Heute kann man ähnliche Erklärungen und Deutungen hören, nun freilich in umgekehrtem Sinne: nicht die „Neutralität“ oder „Überparteilichkeit“ des Beamtentums erscheint den Kritikern anstößig oder gar verhängnisvoll, sondern gerade die strenge Verpflichtung auf eine betonte Verteidigung der Verfassung ist es, die nun kritisiert wird. In Wahrheit suchte die Bundesrepublik auch in diesem Punkt konsequenterweise die Fehler von Weimar zu vermeiden: an die Stelle der wertneutralen wurde die wertbetonte Loyalitätspflicht des Beamtentums gesetzt, statt der allgemeinen Staatsbindung gilt nun die konkrete Demokratieverpflichtung im Sinne des Grundgesetzes. Es ist darum auch eine Verfälschung, wenn der Kampf gegen angebliche „Berufsverbote“ mit dem Argument „Weimar ist kein Argument“ geführt wird (wie sich ein rororo-Bändchen von Freimut Duve betitelt, das Texte der Forschung über die Weimarer Republik aus dem Zusammenhang reißt).

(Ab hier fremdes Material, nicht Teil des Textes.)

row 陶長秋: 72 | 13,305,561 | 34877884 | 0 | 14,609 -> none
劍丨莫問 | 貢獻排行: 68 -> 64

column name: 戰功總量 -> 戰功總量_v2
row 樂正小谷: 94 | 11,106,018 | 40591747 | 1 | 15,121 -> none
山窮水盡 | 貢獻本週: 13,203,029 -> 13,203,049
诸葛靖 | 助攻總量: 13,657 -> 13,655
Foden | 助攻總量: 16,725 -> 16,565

Zu diesem Streit kommt das Buch, das hier anzuzeigen ist, gerade recht:

Hans Hattenhauer: „Geschichte des Beamtentums.“ Handbuch des öffentlichen Dienstes, hrsg. von Walter Wiese, Band 1; Carl Heymanns Verlag, Köln 1980, 486 S., 89,– DM.

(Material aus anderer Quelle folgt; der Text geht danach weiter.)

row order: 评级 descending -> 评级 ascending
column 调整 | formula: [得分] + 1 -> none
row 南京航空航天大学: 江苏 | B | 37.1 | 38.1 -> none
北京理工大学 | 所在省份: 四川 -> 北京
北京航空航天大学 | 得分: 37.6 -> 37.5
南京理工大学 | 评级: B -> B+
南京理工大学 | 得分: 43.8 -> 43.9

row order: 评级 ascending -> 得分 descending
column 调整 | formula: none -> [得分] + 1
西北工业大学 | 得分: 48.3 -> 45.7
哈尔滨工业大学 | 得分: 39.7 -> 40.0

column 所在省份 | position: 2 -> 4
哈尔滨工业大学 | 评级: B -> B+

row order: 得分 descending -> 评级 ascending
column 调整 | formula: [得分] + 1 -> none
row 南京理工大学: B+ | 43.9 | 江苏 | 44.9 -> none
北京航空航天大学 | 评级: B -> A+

Der Kieler Rechtshistoriker bringt das staunenswerte Kunststück fertig, das Thema Beamtentum in all seinen wesentlichen Verzweigungen vom frühen Mittelalter bis zur Gründung der Bundesrepublik zu behandeln – und dies nicht in ermüdender Aufzählung von Fakten und Institutionen, sondern in fesselnder und oft amüsant erzählender Weise, mit vielen anschaulichen Beispielen und in erfrischend deutlicher Sprache, auch bei der Beurteilung der Höhen und Tiefen der Geschichte.

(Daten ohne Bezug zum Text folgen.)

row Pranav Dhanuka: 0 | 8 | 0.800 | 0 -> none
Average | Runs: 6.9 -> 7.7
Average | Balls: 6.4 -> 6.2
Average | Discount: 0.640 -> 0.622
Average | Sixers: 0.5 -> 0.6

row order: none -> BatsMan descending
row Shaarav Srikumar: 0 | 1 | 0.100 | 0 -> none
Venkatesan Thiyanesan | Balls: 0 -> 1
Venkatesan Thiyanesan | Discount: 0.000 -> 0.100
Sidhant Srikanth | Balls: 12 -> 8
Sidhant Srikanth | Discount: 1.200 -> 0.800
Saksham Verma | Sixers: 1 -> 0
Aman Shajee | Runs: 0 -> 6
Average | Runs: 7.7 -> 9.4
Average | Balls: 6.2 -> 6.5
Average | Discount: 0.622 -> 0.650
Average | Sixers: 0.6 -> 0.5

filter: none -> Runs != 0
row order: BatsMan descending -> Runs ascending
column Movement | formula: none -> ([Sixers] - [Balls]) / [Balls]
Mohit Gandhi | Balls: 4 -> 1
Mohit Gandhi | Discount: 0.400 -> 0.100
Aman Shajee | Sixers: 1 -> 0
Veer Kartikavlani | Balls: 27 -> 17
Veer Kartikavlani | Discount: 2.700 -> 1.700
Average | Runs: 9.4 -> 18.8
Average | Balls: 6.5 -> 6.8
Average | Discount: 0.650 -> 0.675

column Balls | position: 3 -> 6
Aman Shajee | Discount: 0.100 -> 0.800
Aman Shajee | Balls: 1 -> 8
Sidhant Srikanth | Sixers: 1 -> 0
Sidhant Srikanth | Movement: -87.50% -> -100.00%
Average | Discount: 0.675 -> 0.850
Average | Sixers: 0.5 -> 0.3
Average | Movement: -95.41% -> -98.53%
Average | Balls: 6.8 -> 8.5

Die Anlage des Buches ist durchaus originell, reichhaltig im Material, voller Facetten und oft geradezu spannend zu lesen. Es ist abgewogen in der Auswahl der Schwerpunkte und umfaßt trotz unvermeidlicher Lücken und Verkürzungen doch alle wesentlichen Perioden und Problemkreise. Dabei geht der Verfasser historisch vor, schiebt aber geschickt immer wieder die systematischen Fragen ein.